Current published results are based on PostgreSQL benchmarking only.

Scenarios tested

  • Single-task workload: A process with one task.
  • Multi-step timer workload: A 10-task process with multiple timers.
  • Complex business workload: A process with call activities, subprocesses, and DMN.

Baseline setup used in benchmark discussions

  • Orchestration cluster: three nodes, three partitions.
  • Orchestration resources: 3.5 CPU and 2 GB RAM per node.
  • PostgreSQL: single-node containerized setup, typically 3-6 CPU and 6-8 GB RAM.
  • Retention baseline used in several tests: TTL 60 minutes.

Published results currently reflect short-retention benchmark windows.

Key results summary

Write throughput

  • In scale tests, RDBMS write behavior was described as approximately linear with additional cluster capacity.

Scenario observations

  • Single-task workload: Stable exporter behavior under low-complexity flow patterns.
  • Multi-step timer workload: Stable exporter behavior in multi-step flows, with engine pressure becoming visible before exporter pressure in some runs.
  • Complex business workload: Stable exporter behavior in complex business flows, where engine and workload characteristics can dominate end-to-end throughput.

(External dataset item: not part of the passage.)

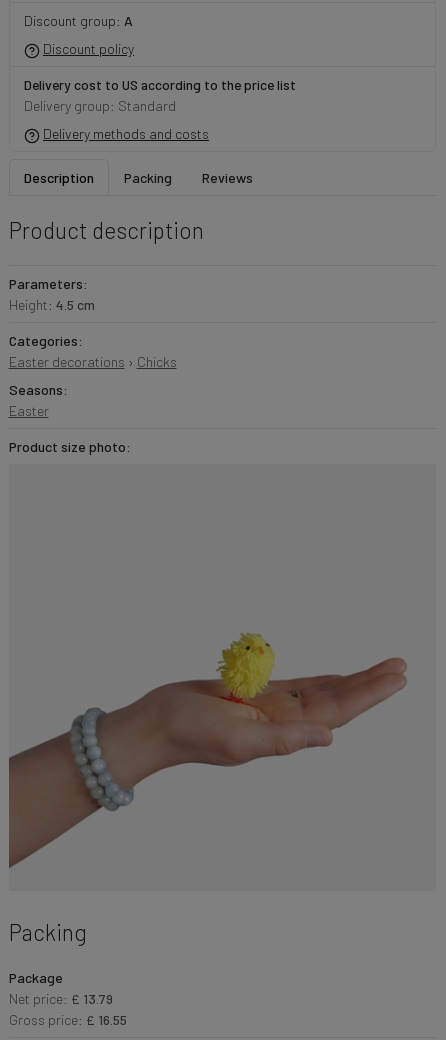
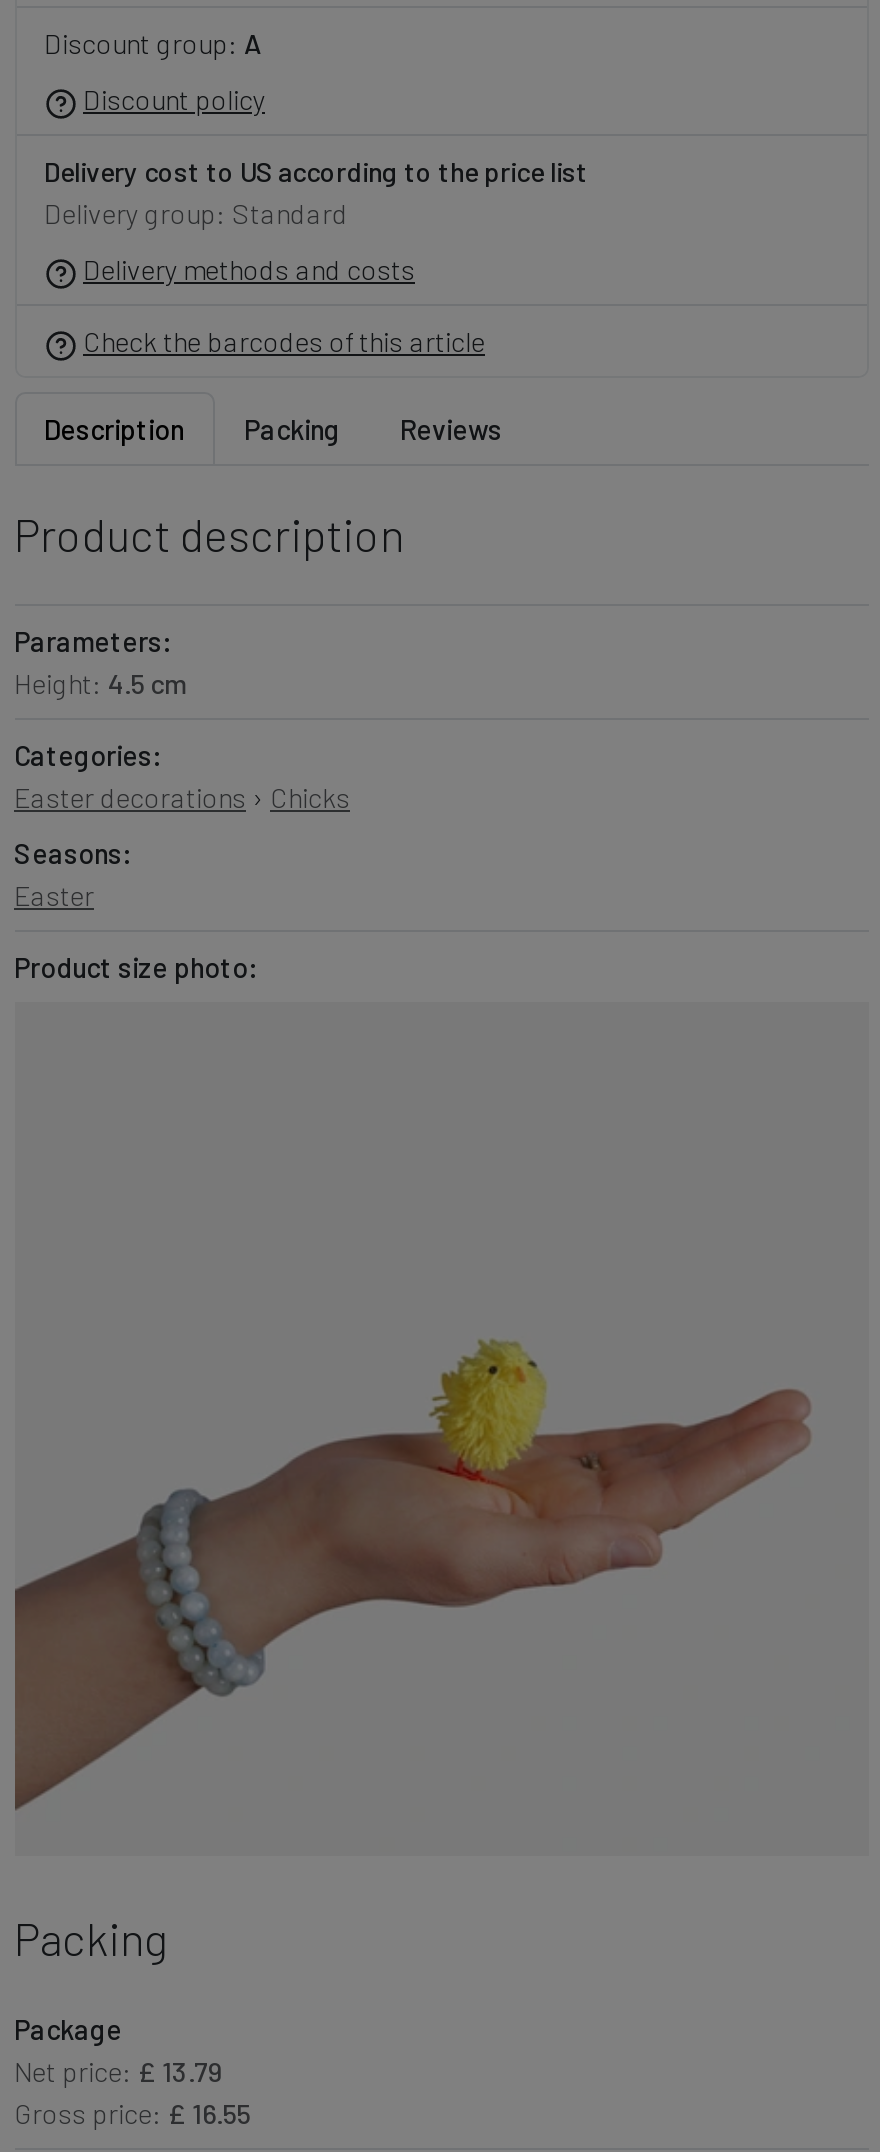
+ Check the barcodes of this article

Data availability and cleanup

  • History cleanup overhead was minimal in short-retention scenarios and did not impact write throughput. With longer retention periods, allocate additional database resources for cleanup operations.

Read/query behavior

Read performance is currently the main trade-off for RDBMS secondary storage in query-heavy workloads:

  • Key-based access patterns scale better.
  • Broad filters, sorting, and statistics/count queries can degrade with data growth.
  • Statistics queries for process and dashboard views are known sensitive paths in the Orchestration Cluster API, whether called directly through the API or indirectly by Operate dashboards.

Recommended mitigation:

  • Validate your most common read queries with production-like data.
  • Add and tune indexes for high-frequency filters used in your environment.
  • Re-evaluate index strategy as data volume and query patterns evolve.

RDBMS vs Elasticsearch/OpenSearch comparison

  • With the same hardware setup, RDBMS write performance was observed at roughly ~70% of Elasticsearch/OpenSearch write performance across tested scenarios.
  • API read performance (including Operate dashboards) with RDBMS can be significantly slower than Elasticsearch/OpenSearch on large datasets, especially for complex queries, multi-field filtering, and sorting.

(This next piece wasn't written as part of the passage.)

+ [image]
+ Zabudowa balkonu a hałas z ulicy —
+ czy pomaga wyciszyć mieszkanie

Choosing RDBMS secondary storage

Choose RDBMS secondary storage when:

  • You already operate relational databases at scale.
  • You prefer operational consistency with existing database tooling.
  • Workloads are low-to-moderate and read/query pressure is manageable.

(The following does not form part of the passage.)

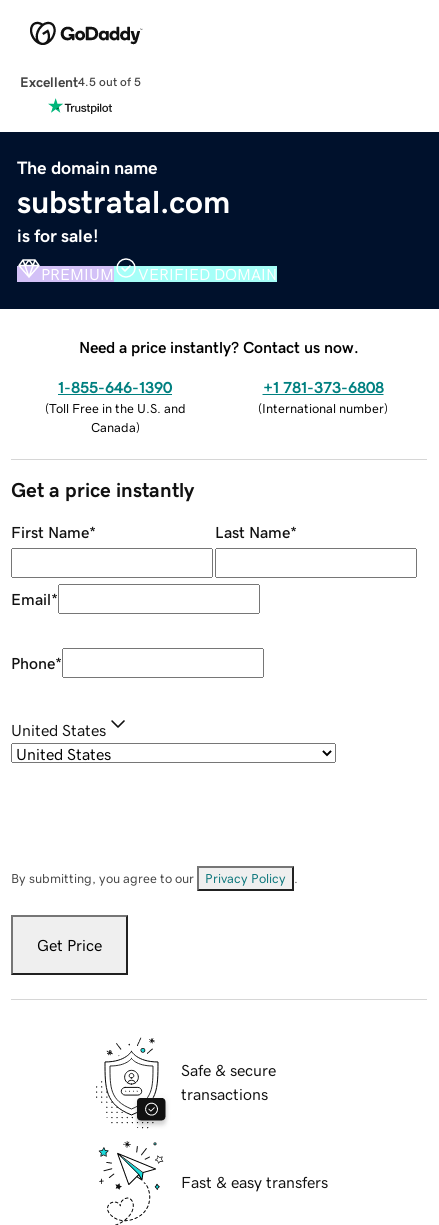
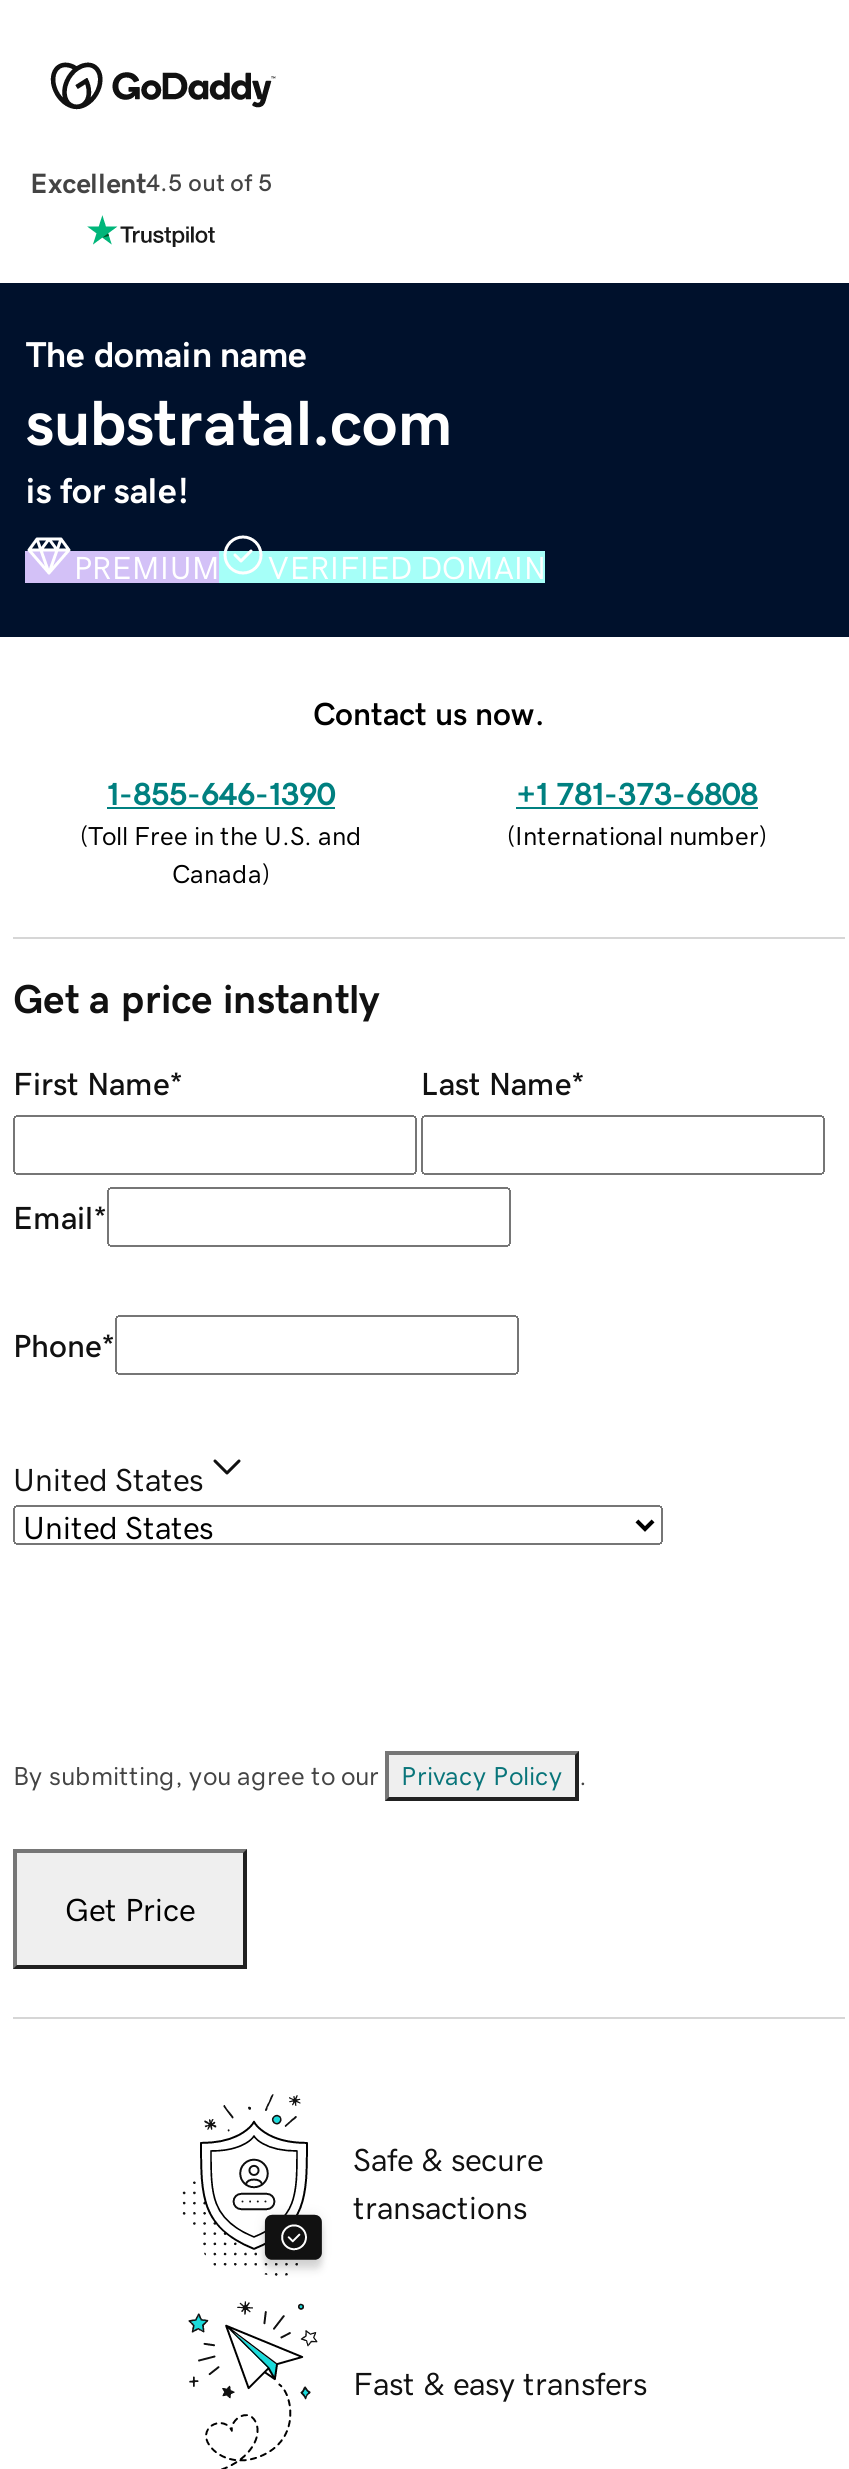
- Need a price instantly? Contact us now.
+ Contact us now.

Prefer Elasticsearch/OpenSearch when:

  • You need high-throughput, high-volume execution at scale.
  • You rely on heavy filtering/sorting/search workloads.
  • You require Optimize without introducing a second storage technology.

Caveats and interpretation guidance

  • These results are from controlled benchmark scenarios and should not be interpreted as guaranteed production numbers.
  • Results can change as product and exporter optimizations evolve.
  • Always validate final sizing with production-like workload tests.